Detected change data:
++++++++

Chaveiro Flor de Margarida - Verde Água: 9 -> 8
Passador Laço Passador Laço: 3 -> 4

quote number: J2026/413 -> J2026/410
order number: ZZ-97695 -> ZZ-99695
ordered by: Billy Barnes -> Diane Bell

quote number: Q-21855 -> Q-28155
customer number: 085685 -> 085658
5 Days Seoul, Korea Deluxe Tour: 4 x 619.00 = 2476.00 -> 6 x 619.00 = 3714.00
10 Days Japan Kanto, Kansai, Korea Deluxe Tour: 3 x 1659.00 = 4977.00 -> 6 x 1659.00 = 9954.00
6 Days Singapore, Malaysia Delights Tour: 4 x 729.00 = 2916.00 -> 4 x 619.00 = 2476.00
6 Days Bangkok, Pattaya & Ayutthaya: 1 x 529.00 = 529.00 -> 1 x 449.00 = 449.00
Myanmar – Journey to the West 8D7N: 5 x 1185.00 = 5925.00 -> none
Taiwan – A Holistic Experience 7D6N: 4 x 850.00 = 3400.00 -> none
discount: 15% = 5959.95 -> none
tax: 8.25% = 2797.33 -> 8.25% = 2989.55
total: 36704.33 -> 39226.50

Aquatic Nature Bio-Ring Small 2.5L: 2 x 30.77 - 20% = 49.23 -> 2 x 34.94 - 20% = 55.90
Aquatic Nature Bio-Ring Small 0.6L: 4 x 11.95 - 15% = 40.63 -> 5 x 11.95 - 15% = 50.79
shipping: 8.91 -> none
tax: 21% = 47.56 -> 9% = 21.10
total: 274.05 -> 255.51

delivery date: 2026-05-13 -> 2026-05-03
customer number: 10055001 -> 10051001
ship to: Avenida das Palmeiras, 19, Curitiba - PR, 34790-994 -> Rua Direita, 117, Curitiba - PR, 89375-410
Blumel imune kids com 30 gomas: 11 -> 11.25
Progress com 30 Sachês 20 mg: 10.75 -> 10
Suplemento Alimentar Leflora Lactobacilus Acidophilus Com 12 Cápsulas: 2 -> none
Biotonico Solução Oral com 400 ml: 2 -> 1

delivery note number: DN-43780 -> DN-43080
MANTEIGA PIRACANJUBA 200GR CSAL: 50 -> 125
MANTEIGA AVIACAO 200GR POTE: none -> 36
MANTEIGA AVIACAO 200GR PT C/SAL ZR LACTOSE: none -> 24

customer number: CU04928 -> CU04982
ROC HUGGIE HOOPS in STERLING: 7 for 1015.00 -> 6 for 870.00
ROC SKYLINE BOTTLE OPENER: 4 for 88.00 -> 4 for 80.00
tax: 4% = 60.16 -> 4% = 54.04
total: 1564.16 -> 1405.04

++++++++

Instructions to follow.
In full and word for word, reproduce the data above.

Result below.
Chaveiro Flor de Margarida - Verde Água: 9 -> 8
Passador Laço Passador Laço: 3 -> 4

quote number: J2026/413 -> J2026/410
order number: ZZ-97695 -> ZZ-99695
ordered by: Billy Barnes -> Diane Bell

quote number: Q-21855 -> Q-28155
customer number: 085685 -> 085658
5 Days Seoul, Korea Deluxe Tour: 4 x 619.00 = 2476.00 -> 6 x 619.00 = 3714.00
10 Days Japan Kanto, Kansai, Korea Deluxe Tour: 3 x 1659.00 = 4977.00 -> 6 x 1659.00 = 9954.00
6 Days Singapore, Malaysia Delights Tour: 4 x 729.00 = 2916.00 -> 4 x 619.00 = 2476.00
6 Days Bangkok, Pattaya & Ayutthaya: 1 x 529.00 = 529.00 -> 1 x 449.00 = 449.00
Myanmar – Journey to the West 8D7N: 5 x 1185.00 = 5925.00 -> none
Taiwan – A Holistic Experience 7D6N: 4 x 850.00 = 3400.00 -> none
discount: 15% = 5959.95 -> none
tax: 8.25% = 2797.33 -> 8.25% = 2989.55
total: 36704.33 -> 39226.50

Aquatic Nature Bio-Ring Small 2.5L: 2 x 30.77 - 20% = 49.23 -> 2 x 34.94 - 20% = 55.90
Aquatic Nature Bio-Ring Small 0.6L: 4 x 11.95 - 15% = 40.63 -> 5 x 11.95 - 15% = 50.79
shipping: 8.91 -> none
tax: 21% = 47.56 -> 9% = 21.10
total: 274.05 -> 255.51

delivery date: 2026-05-13 -> 2026-05-03
customer number: 10055001 -> 10051001
ship to: Avenida das Palmeiras, 19, Curitiba - PR, 34790-994 -> Rua Direita, 117, Curitiba - PR, 89375-410
Blumel imune kids com 30 gomas: 11 -> 11.25
Progress com 30 Sachês 20 mg: 10.75 -> 10
Suplemento Alimentar Leflora Lactobacilus Acidophilus Com 12 Cápsulas: 2 -> none
Biotonico Solução Oral com 400 ml: 2 -> 1

delivery note number: DN-43780 -> DN-43080
MANTEIGA PIRACANJUBA 200GR CSAL: 50 -> 125
MANTEIGA AVIACAO 200GR POTE: none -> 36
MANTEIGA AVIACAO 200GR PT C/SAL ZR LACTOSE: none -> 24

customer number: CU04928 -> CU04982
ROC HUGGIE HOOPS in STERLING: 7 for 1015.00 -> 6 for 870.00
ROC SKYLINE BOTTLE OPENER: 4 for 88.00 -> 4 for 80.00
tax: 4% = 60.16 -> 4% = 54.04
total: 1564.16 -> 1405.04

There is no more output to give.